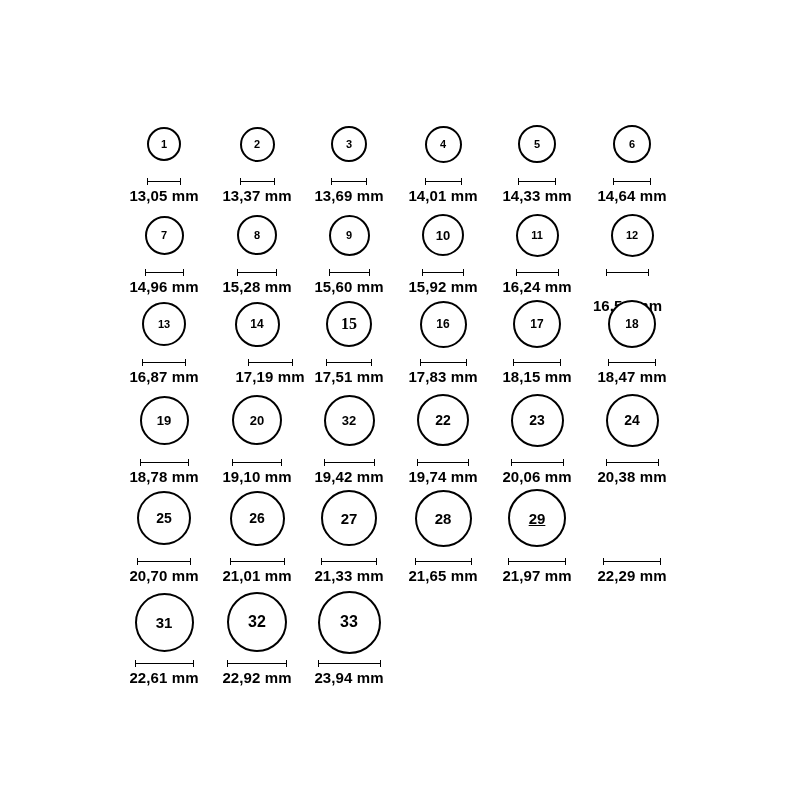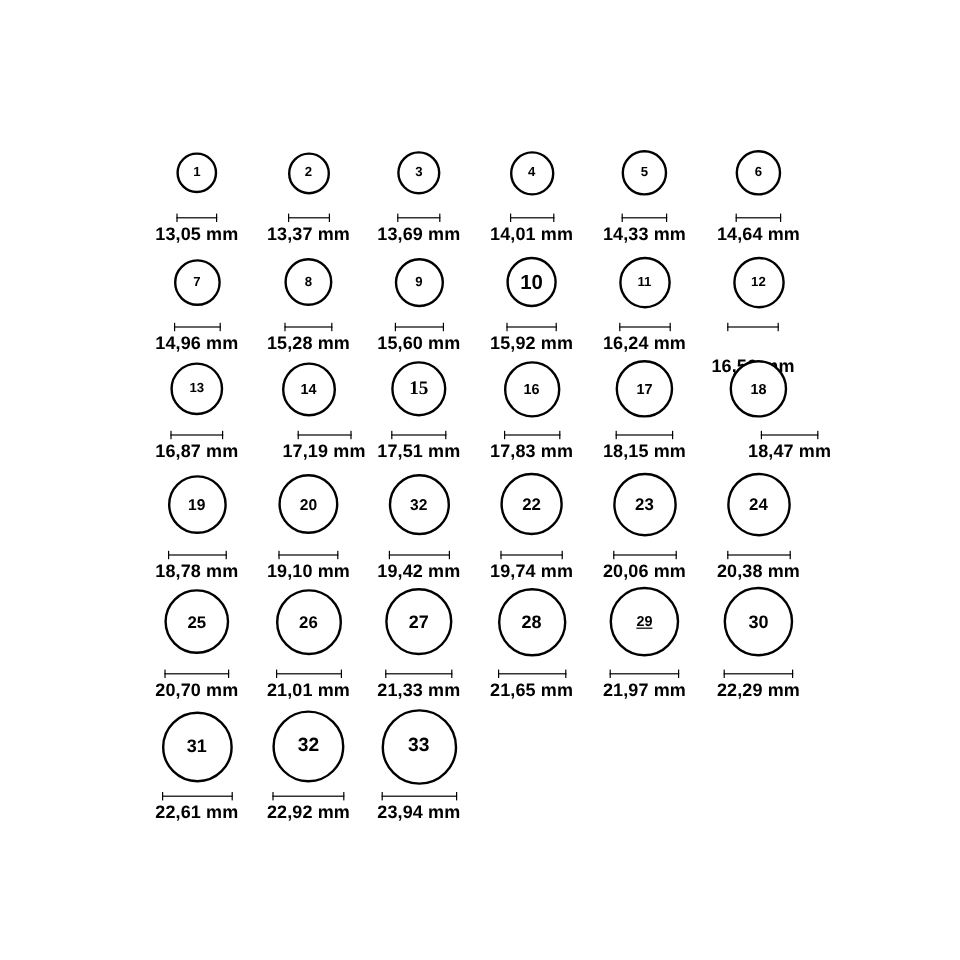--- a/index.html
+++ b/index.html
@@ -186,21 +186,21 @@
     <div class="ring-cell" style="left: 328.5px; top: 269px; width: 41px;">
       <div class="dim-line" style="width: 41px;">
         <span class="bar"></span>
         <span class="tick-left"></span>
         <span class="tick-right"></span>
       </div>
       <div class="dim-label">15,60 mm</div>
     </div>
     <div class="ring-cell" style="left: 422px; top: 214px; width: 42px;">
       <div class="ring-circle" style="width: 42px; height: 42px;">
-        <span class="ring-number" style="font-size: 17px;">10</span>
+        <span class="ring-number" style="font-size: 13px;">10</span>
       </div>
     </div>
     <div class="ring-cell" style="left: 422px; top: 269px; width: 42px;">
       <div class="dim-line" style="width: 42px;">
         <span class="bar"></span>
         <span class="tick-left"></span>
         <span class="tick-right"></span>
       </div>
       <div class="dim-label">15,92 mm</div>
     </div>
@@ -293,21 +293,21 @@
         <span class="tick-left"></span>
         <span class="tick-right"></span>
       </div>
       <div class="dim-label">18,15 mm</div>
     </div>
     <div class="ring-cell" style="left: 608px; top: 300px; width: 48px;">
       <div class="ring-circle" style="width: 48px; height: 48px;">
         <span class="ring-number" style="font-size: 12px;">18</span>
       </div>
     </div>
-    <div class="ring-cell" style="left: 608px; top: 359px; width: 48px; margin-left: 26px;">
+    <div class="ring-cell" style="left: 608px; top: 359px; width: 48px;">
       <div class="dim-line" style="width: 48px;">
         <span class="bar"></span>
         <span class="tick-left"></span>
         <span class="tick-right"></span>
       </div>
       <div class="dim-label">18,47 mm</div>
     </div>
     <div class="ring-cell" style="left: 139.5px; top: 395.5px; width: 49px;">
       <div class="ring-circle" style="width: 49px; height: 49px;">
         <span class="ring-number" style="font-size: 13px;">19</span>
@@ -433,35 +433,30 @@
     <div class="ring-cell" style="left: 414.5px; top: 558px; width: 57px;">
       <div class="dim-line" style="width: 57px;">
         <span class="bar"></span>
         <span class="tick-left"></span>
         <span class="tick-right"></span>
       </div>
       <div class="dim-label">21,65 mm</div>
     </div>
     <div class="ring-cell" style="left: 508px; top: 489px; width: 58px;">
       <div class="ring-circle" style="width: 58px; height: 58px;">
-        <span class="ring-number" style="font-size: 12px; text-decoration: underline;">29</span>
+        <span class="ring-number" style="font-size: 15px; text-decoration: underline;">29</span>
       </div>
     </div>
     <div class="ring-cell" style="left: 508px; top: 558px; width: 58px;">
       <div class="dim-line" style="width: 58px;">
         <span class="bar"></span>
         <span class="tick-left"></span>
         <span class="tick-right"></span>
       </div>
       <div class="dim-label">21,97 mm</div>
-    </div>
-    <div class="ring-cell" style="left: 603px; top: 489px; width: 58px;">
-      <div class="ring-circle" style="width: 58px; height: 58px;">
-        <span class="ring-number" style="font-size: 15px;">30</span>
-      </div>
     </div>
     <div class="ring-cell" style="left: 603px; top: 558px; width: 58px;">
       <div class="dim-line" style="width: 58px;">
         <span class="bar"></span>
         <span class="tick-left"></span>
         <span class="tick-right"></span>
       </div>
       <div class="dim-label">22,29 mm</div>
     </div>
     <div class="ring-cell" style="left: 134.5px; top: 592.5px; width: 59px;">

------

§ **Task prompt**: In your copy of the listing above, every line must match exactly and no picture may appear.

§ **Written answer**:
--- a/index.html
+++ b/index.html
@@ -186,21 +186,21 @@
     <div class="ring-cell" style="left: 328.5px; top: 269px; width: 41px;">
       <div class="dim-line" style="width: 41px;">
         <span class="bar"></span>
         <span class="tick-left"></span>
         <span class="tick-right"></span>
       </div>
       <div class="dim-label">15,60 mm</div>
     </div>
     <div class="ring-cell" style="left: 422px; top: 214px; width: 42px;">
       <div class="ring-circle" style="width: 42px; height: 42px;">
-        <span class="ring-number" style="font-size: 17px;">10</span>
+        <span class="ring-number" style="font-size: 13px;">10</span>
       </div>
     </div>
     <div class="ring-cell" style="left: 422px; top: 269px; width: 42px;">
       <div class="dim-line" style="width: 42px;">
         <span class="bar"></span>
         <span class="tick-left"></span>
         <span class="tick-right"></span>
       </div>
       <div class="dim-label">15,92 mm</div>
     </div>
@@ -293,21 +293,21 @@
         <span class="tick-left"></span>
         <span class="tick-right"></span>
       </div>
       <div class="dim-label">18,15 mm</div>
     </div>
     <div class="ring-cell" style="left: 608px; top: 300px; width: 48px;">
       <div class="ring-circle" style="width: 48px; height: 48px;">
         <span class="ring-number" style="font-size: 12px;">18</span>
       </div>
     </div>
-    <div class="ring-cell" style="left: 608px; top: 359px; width: 48px; margin-left: 26px;">
+    <div class="ring-cell" style="left: 608px; top: 359px; width: 48px;">
       <div class="dim-line" style="width: 48px;">
         <span class="bar"></span>
         <span class="tick-left"></span>
         <span class="tick-right"></span>
       </div>
       <div class="dim-label">18,47 mm</div>
     </div>
     <div class="ring-cell" style="left: 139.5px; top: 395.5px; width: 49px;">
       <div class="ring-circle" style="width: 49px; height: 49px;">
         <span class="ring-number" style="font-size: 13px;">19</span>
@@ -433,35 +433,30 @@
     <div class="ring-cell" style="left: 414.5px; top: 558px; width: 57px;">
       <div class="dim-line" style="width: 57px;">
         <span class="bar"></span>
         <span class="tick-left"></span>
         <span class="tick-right"></span>
       </div>
       <div class="dim-label">21,65 mm</div>
     </div>
     <div class="ring-cell" style="left: 508px; top: 489px; width: 58px;">
       <div class="ring-circle" style="width: 58px; height: 58px;">
-        <span class="ring-number" style="font-size: 12px; text-decoration: underline;">29</span>
+        <span class="ring-number" style="font-size: 15px; text-decoration: underline;">29</span>
       </div>
     </div>
     <div class="ring-cell" style="left: 508px; top: 558px; width: 58px;">
       <div class="dim-line" style="width: 58px;">
         <span class="bar"></span>
         <span class="tick-left"></span>
         <span class="tick-right"></span>
       </div>
       <div class="dim-label">21,97 mm</div>
-    </div>
-    <div class="ring-cell" style="left: 603px; top: 489px; width: 58px;">
-      <div class="ring-circle" style="width: 58px; height: 58px;">
-        <span class="ring-number" style="font-size: 15px;">30</span>
-      </div>
     </div>
     <div class="ring-cell" style="left: 603px; top: 558px; width: 58px;">
       <div class="dim-line" style="width: 58px;">
         <span class="bar"></span>
         <span class="tick-left"></span>
         <span class="tick-right"></span>
       </div>
       <div class="dim-label">22,29 mm</div>
     </div>
     <div class="ring-cell" style="left: 134.5px; top: 592.5px; width: 59px;">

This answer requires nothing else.